*The task*. Work out how many lines in the listing below include the word "discount". Give nothing but the number.

*Source data*.
BEGIN

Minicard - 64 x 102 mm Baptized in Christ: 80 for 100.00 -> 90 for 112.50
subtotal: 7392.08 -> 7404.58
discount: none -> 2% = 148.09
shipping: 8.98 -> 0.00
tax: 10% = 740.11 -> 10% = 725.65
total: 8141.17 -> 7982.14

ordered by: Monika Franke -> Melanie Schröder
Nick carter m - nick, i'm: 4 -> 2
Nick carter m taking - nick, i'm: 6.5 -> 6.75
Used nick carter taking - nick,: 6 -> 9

END
BEGIN

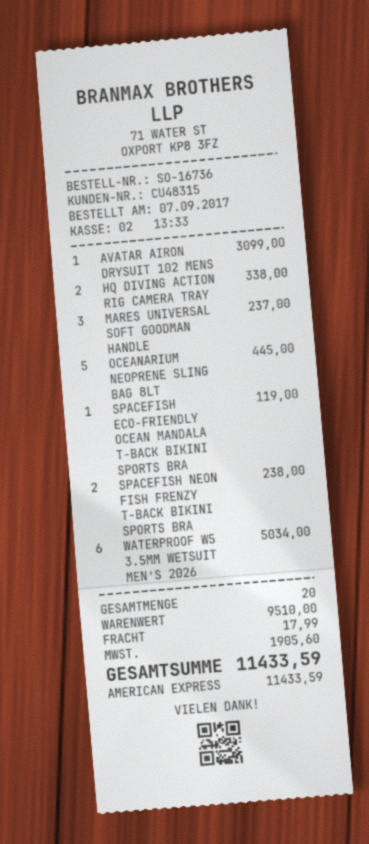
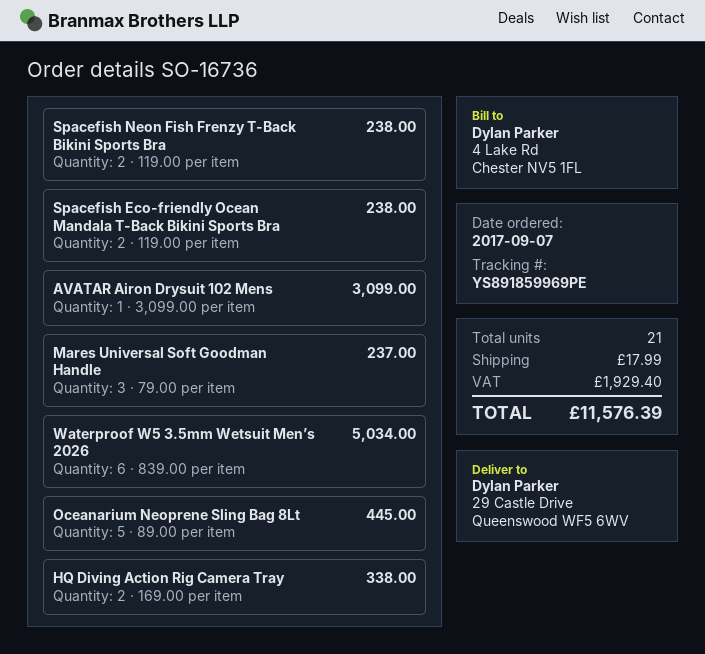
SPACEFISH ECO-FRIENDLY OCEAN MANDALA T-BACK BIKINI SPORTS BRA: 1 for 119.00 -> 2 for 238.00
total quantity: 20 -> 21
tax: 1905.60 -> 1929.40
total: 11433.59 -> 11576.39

END
BEGIN

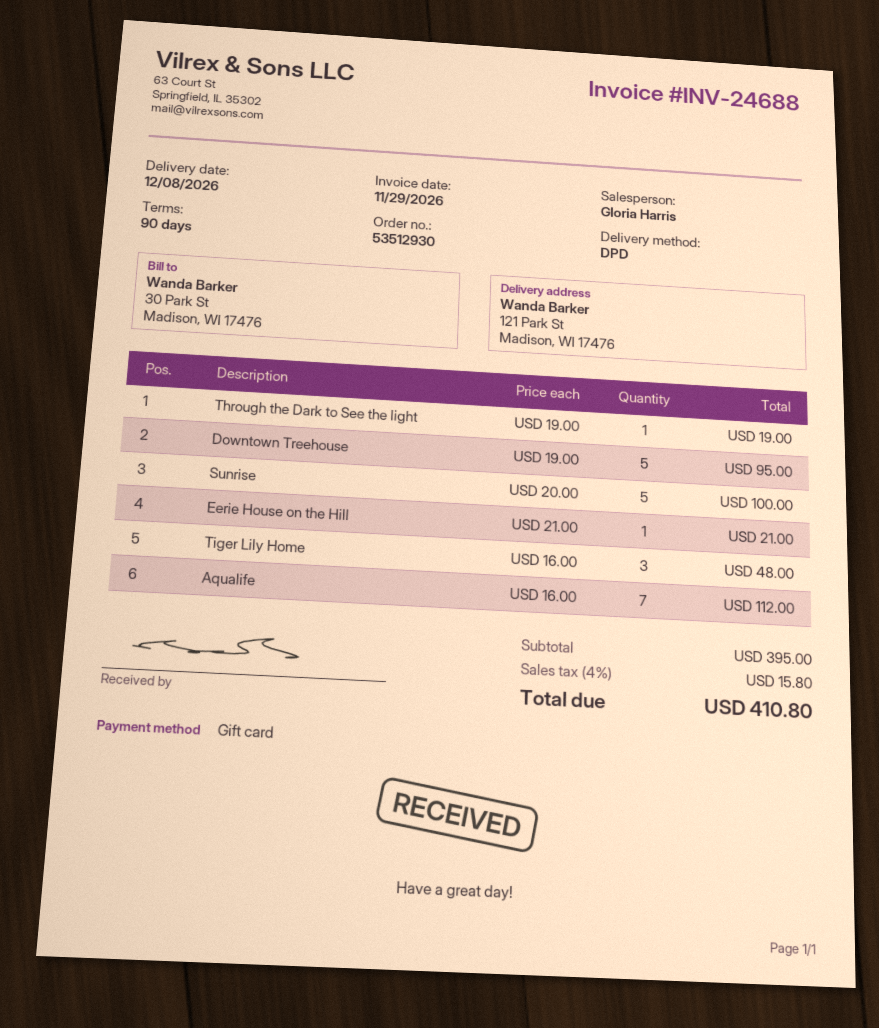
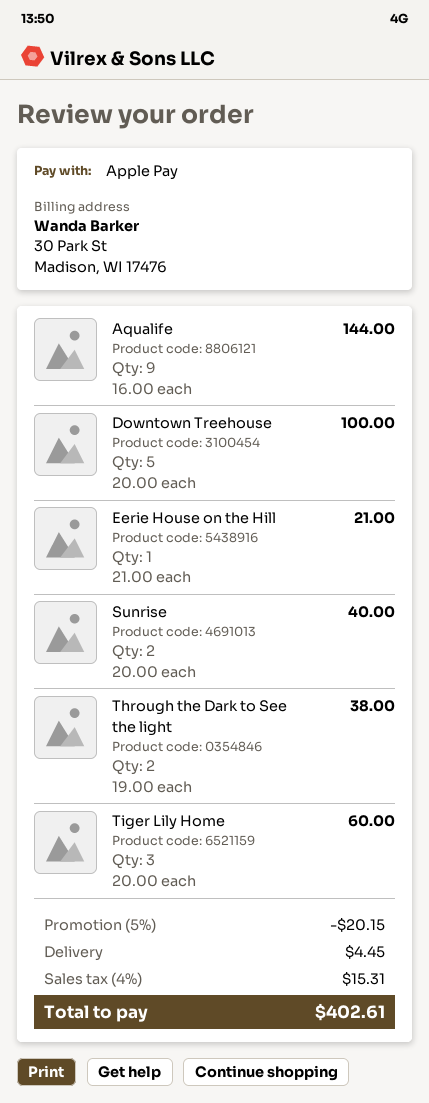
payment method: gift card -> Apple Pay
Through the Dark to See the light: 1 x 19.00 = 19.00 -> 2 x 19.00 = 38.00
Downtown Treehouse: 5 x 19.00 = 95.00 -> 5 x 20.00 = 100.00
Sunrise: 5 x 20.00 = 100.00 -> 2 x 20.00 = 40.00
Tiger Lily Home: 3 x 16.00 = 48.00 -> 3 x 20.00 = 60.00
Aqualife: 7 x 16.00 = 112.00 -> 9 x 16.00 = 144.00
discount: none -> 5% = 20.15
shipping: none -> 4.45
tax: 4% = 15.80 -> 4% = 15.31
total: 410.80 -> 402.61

END

*Answer area*. 2